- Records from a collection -
────────────────────

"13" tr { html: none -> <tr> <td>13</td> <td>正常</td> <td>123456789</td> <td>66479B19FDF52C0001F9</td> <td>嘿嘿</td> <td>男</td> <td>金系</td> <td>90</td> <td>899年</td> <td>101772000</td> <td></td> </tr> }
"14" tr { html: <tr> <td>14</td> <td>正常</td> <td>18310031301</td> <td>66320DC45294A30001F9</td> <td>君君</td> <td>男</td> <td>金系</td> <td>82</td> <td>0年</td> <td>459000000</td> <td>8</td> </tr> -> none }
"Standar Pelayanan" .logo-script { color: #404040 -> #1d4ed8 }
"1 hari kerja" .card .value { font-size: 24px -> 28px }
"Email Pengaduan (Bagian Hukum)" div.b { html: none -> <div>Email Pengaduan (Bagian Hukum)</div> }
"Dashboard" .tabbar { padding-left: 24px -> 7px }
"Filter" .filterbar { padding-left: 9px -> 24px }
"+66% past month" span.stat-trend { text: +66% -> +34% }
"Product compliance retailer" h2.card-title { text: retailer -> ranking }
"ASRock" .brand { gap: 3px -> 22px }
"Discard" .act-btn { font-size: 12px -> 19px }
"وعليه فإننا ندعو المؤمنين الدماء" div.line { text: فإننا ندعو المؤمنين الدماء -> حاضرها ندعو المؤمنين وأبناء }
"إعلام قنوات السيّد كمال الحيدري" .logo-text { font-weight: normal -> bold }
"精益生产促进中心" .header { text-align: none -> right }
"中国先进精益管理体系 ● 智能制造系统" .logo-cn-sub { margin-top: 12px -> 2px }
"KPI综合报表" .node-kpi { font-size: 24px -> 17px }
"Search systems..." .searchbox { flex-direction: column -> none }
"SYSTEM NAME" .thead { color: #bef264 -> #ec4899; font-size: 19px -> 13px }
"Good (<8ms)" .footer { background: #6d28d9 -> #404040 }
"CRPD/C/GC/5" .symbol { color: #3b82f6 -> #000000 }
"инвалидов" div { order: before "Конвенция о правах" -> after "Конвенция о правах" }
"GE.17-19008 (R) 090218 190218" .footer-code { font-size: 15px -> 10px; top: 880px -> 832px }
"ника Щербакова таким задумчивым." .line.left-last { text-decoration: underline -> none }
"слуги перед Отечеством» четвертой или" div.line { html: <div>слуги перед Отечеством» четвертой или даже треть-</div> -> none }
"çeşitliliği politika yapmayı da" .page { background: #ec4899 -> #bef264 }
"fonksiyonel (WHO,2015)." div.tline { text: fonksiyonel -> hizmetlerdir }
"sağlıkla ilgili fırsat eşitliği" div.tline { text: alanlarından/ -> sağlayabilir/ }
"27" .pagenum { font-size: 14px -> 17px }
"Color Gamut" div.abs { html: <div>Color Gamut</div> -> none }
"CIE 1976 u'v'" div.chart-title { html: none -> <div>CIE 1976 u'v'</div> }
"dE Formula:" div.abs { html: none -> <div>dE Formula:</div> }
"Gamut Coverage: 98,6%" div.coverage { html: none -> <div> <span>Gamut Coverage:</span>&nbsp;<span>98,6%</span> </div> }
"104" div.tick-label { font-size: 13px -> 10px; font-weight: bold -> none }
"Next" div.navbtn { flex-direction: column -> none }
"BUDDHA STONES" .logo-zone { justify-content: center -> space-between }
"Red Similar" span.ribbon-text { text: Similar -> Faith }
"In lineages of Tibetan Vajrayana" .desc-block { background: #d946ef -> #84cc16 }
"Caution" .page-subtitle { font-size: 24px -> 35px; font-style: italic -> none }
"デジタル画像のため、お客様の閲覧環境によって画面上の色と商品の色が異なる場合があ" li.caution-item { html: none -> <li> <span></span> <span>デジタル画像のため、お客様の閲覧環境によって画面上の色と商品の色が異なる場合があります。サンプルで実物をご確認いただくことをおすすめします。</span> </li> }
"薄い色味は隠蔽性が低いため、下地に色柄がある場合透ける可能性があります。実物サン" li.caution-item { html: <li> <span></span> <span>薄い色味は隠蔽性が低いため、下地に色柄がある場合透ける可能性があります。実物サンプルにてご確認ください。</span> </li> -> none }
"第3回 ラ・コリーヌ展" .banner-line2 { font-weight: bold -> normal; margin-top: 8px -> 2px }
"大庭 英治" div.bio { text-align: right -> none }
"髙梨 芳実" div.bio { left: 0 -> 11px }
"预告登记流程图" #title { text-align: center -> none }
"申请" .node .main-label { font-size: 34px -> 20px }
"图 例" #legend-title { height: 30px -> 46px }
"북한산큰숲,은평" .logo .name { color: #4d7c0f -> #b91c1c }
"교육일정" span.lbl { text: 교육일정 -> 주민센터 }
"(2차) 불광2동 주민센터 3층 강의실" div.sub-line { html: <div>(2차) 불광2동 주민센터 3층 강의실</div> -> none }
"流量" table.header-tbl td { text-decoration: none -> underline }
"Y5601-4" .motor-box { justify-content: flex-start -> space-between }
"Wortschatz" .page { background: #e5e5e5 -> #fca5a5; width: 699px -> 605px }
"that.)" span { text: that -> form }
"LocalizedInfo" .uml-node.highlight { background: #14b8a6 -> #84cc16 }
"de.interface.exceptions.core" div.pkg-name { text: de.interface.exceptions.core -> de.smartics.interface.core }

────────────────────

Starting at the line that has "padding-left: 9px ->" in the records above, restate word for word every line until the one that has "24px -> 17px", and include that one as well.

- Exercise answer -
"Filter" .filterbar { padding-left: 9px -> 24px }
"+66% past month" span.stat-trend { text: +66% -> +34% }
"Product compliance retailer" h2.card-title { text: retailer -> ranking }
"ASRock" .brand { gap: 3px -> 22px }
"Discard" .act-btn { font-size: 12px -> 19px }
"وعليه فإننا ندعو المؤمنين الدماء" div.line { text: فإننا ندعو المؤمنين الدماء -> حاضرها ندعو المؤمنين وأبناء }
"إعلام قنوات السيّد كمال الحيدري" .logo-text { font-weight: normal -> bold }
"精益生产促进中心" .header { text-align: none -> right }
"中国先进精益管理体系 ● 智能制造系统" .logo-cn-sub { margin-top: 12px -> 2px }
"KPI综合报表" .node-kpi { font-size: 24px -> 17px }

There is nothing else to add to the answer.